*** Block opens ***

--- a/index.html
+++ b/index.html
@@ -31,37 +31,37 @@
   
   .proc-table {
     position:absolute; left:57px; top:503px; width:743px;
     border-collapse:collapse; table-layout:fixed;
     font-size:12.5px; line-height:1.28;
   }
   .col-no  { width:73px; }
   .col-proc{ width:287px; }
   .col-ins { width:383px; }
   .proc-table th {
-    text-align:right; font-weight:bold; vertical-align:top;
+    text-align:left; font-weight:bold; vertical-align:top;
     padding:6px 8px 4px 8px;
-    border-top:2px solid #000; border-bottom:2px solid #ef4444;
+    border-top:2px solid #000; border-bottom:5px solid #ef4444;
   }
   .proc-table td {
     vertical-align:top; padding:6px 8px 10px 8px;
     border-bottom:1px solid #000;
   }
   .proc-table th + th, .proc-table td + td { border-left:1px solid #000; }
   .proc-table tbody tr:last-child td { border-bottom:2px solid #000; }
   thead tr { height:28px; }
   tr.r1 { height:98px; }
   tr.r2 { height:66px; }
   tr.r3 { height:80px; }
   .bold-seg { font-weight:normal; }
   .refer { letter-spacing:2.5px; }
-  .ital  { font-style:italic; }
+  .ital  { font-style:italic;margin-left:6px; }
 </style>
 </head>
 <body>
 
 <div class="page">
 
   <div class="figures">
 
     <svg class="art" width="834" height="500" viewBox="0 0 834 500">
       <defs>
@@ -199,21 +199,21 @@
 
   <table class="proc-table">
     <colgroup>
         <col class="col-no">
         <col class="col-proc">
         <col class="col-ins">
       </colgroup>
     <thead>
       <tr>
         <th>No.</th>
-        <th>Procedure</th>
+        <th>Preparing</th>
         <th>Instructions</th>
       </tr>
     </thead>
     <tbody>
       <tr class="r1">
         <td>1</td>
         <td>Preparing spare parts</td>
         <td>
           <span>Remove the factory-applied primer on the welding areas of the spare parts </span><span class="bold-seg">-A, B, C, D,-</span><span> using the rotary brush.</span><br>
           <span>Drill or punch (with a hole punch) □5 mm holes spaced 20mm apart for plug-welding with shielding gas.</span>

*** Block closes ***
*** Block opens ***

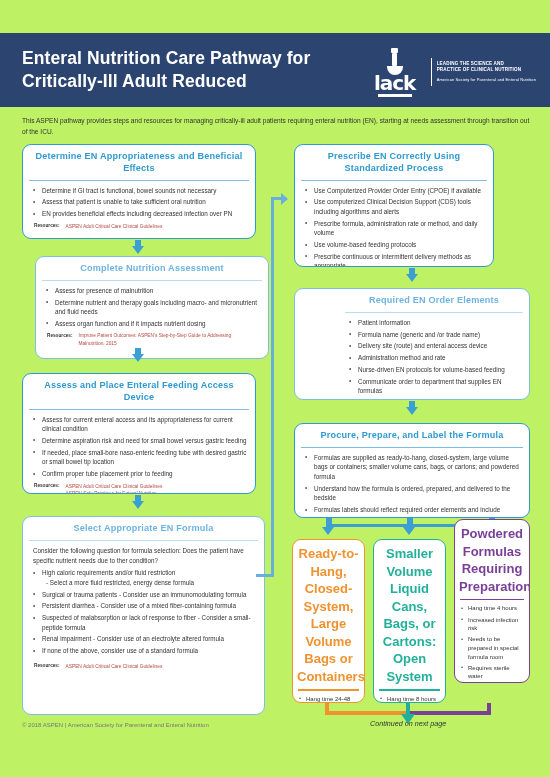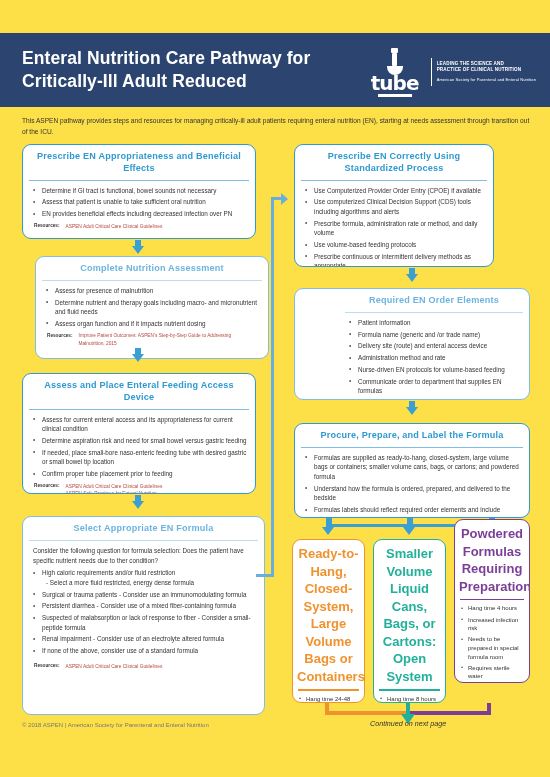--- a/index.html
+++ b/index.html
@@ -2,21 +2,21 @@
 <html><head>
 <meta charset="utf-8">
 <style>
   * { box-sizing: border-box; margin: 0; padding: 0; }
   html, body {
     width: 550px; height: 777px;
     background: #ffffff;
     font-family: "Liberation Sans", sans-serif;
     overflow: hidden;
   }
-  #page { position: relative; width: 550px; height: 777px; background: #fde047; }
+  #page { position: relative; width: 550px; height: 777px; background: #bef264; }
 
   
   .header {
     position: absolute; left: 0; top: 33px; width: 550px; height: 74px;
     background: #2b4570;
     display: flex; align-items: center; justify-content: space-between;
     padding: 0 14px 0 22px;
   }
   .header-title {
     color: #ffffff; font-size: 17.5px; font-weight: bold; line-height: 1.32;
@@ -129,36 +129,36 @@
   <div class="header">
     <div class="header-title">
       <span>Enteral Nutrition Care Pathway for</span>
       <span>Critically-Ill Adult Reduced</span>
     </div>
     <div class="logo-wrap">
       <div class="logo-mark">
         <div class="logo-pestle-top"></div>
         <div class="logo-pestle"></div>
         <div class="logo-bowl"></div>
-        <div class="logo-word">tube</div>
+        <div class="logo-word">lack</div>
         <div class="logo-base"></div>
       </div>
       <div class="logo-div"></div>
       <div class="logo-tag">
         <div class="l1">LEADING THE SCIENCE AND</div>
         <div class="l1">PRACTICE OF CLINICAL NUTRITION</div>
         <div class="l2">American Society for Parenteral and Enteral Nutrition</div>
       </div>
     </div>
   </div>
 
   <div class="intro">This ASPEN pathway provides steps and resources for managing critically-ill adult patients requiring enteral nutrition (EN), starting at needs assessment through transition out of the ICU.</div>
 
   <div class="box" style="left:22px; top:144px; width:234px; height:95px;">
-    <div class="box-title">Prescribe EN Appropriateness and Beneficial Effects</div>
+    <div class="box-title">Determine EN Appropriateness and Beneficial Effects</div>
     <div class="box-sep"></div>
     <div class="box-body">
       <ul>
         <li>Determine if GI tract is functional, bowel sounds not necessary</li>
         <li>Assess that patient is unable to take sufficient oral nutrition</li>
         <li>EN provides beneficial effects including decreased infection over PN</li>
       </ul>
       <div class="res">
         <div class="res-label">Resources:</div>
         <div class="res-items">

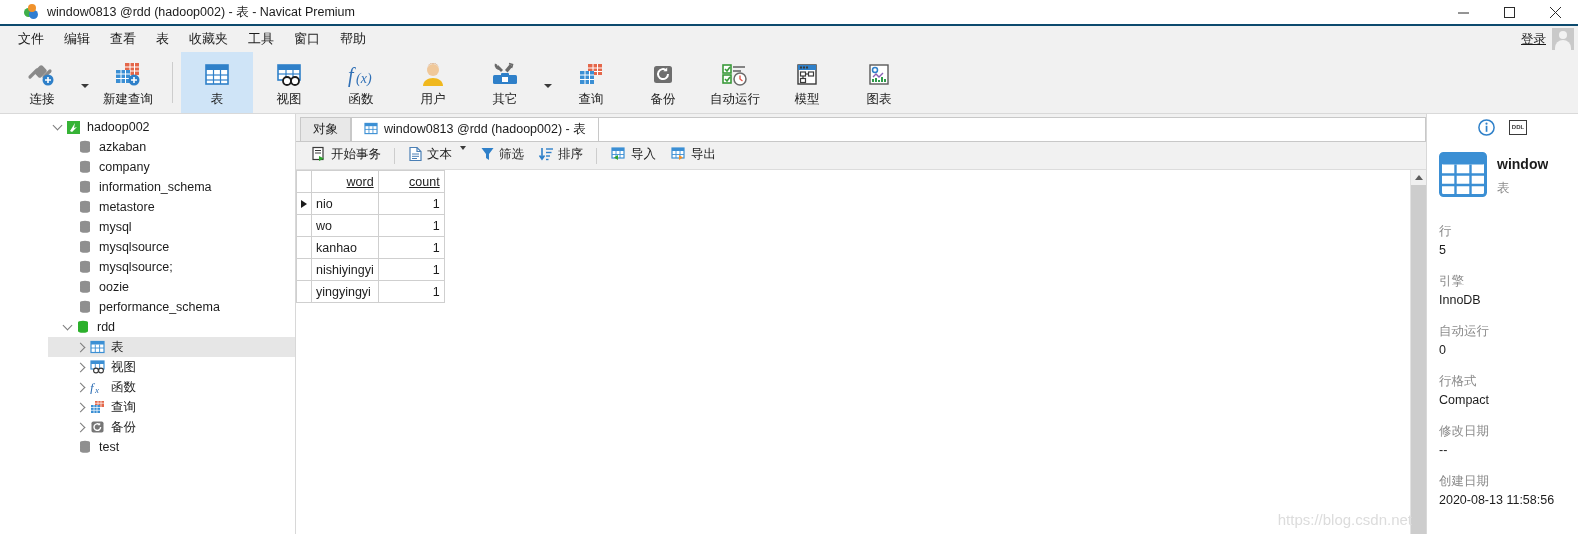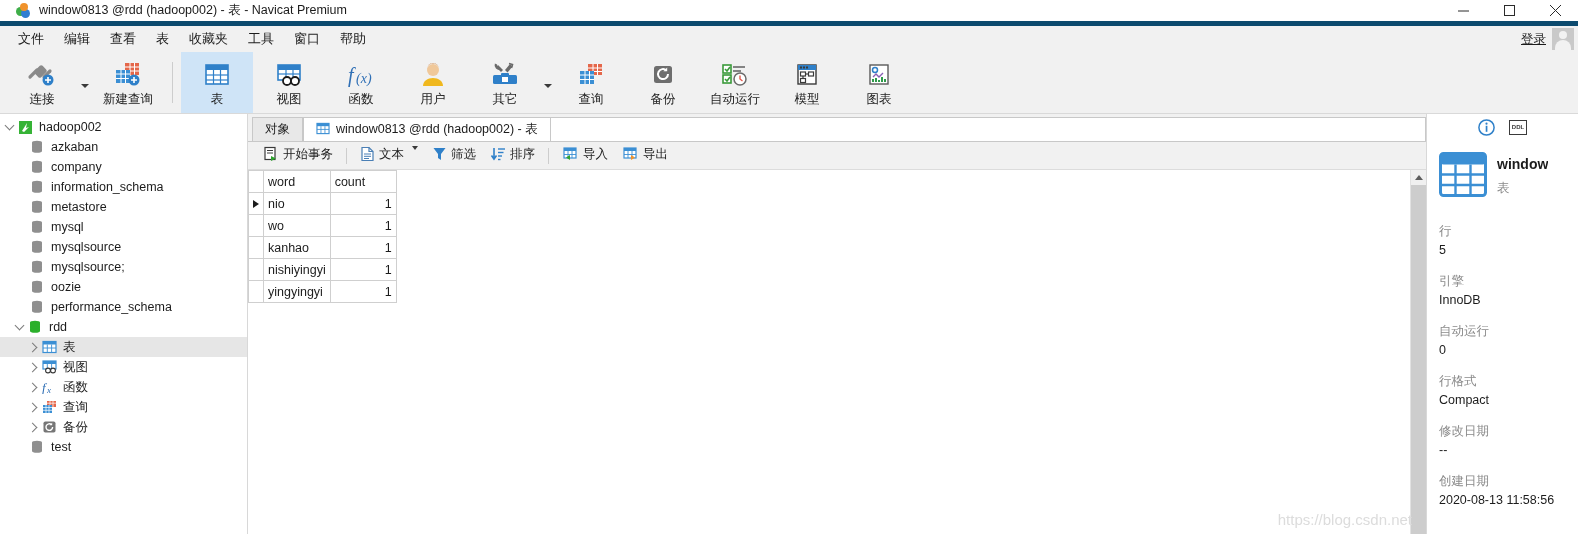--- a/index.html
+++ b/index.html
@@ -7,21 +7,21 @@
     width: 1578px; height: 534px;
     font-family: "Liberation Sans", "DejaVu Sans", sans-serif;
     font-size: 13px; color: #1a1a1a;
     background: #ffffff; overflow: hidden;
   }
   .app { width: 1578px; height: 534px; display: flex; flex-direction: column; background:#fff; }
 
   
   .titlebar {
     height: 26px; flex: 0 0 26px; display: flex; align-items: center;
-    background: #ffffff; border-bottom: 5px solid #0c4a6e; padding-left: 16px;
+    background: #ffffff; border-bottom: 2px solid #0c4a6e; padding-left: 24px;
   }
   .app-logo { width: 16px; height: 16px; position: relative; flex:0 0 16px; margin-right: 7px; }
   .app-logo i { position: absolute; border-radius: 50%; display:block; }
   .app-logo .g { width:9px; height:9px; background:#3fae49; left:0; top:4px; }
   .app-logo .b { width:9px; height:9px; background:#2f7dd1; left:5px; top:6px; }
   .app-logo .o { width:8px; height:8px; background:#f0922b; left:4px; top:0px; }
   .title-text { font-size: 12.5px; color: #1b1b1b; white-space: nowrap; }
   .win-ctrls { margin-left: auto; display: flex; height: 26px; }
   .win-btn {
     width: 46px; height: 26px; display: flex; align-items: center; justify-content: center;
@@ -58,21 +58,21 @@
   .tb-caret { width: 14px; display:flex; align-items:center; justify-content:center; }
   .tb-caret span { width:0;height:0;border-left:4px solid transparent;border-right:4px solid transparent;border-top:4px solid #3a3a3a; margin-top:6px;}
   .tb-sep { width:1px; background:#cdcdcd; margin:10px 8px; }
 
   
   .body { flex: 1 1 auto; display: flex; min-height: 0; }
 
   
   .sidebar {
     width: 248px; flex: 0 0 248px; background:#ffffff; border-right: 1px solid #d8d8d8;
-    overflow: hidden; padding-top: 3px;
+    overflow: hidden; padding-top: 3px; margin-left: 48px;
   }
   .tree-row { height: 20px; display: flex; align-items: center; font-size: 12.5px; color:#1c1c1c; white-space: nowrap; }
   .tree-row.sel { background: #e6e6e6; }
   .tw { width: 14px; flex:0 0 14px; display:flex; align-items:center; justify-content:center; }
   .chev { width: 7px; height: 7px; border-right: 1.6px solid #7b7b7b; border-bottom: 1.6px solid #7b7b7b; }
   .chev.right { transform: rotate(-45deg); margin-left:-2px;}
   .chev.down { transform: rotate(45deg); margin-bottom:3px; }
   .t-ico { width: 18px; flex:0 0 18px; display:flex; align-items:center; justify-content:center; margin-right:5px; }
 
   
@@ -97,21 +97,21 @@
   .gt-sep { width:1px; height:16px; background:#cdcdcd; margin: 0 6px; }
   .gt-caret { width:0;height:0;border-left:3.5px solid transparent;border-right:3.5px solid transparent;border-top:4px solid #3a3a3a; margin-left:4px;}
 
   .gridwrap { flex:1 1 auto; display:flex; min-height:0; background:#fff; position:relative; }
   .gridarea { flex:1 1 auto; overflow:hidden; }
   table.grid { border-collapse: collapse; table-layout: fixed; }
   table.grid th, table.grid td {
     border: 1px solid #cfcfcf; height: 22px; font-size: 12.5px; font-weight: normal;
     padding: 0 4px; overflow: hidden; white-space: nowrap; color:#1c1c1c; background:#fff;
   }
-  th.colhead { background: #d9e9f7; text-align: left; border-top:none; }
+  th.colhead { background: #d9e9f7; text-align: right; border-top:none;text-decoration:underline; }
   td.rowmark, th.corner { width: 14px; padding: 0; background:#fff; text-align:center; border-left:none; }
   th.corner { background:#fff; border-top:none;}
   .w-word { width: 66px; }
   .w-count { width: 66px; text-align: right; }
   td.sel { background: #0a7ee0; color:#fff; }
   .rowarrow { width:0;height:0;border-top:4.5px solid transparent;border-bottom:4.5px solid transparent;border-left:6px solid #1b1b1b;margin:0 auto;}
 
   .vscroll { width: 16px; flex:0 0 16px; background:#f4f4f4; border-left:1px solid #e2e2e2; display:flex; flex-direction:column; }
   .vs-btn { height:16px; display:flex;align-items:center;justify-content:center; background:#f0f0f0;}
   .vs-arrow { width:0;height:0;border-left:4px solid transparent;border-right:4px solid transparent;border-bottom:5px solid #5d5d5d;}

*** Block closes ***

Problem description:
Within the listing above, extract exactly the lines from the line with "#d9e9f7; text-align: right;" to the line with "transparent;border-right:4px solid transparent;border-bottom:5px", the two named lines included, and no others.

Answer box:
+  th.colhead { background: #d9e9f7; text-align: right; border-top:none;text-decoration:underline; }
   td.rowmark, th.corner { width: 14px; padding: 0; background:#fff; text-align:center; border-left:none; }
   th.corner { background:#fff; border-top:none;}
   .w-word { width: 66px; }
   .w-count { width: 66px; text-align: right; }
   td.sel { background: #0a7ee0; color:#fff; }
   .rowarrow { width:0;height:0;border-top:4.5px solid transparent;border-bottom:4.5px solid transparent;border-left:6px solid #1b1b1b;margin:0 auto;}
 
   .vscroll { width: 16px; flex:0 0 16px; background:#f4f4f4; border-left:1px solid #e2e2e2; display:flex; flex-direction:column; }
   .vs-btn { height:16px; display:flex;align-items:center;justify-content:center; background:#f0f0f0;}
   .vs-arrow { width:0;height:0;border-left:4px solid transparent;border-right:4px solid transparent;border-bottom:5px solid #5d5d5d;}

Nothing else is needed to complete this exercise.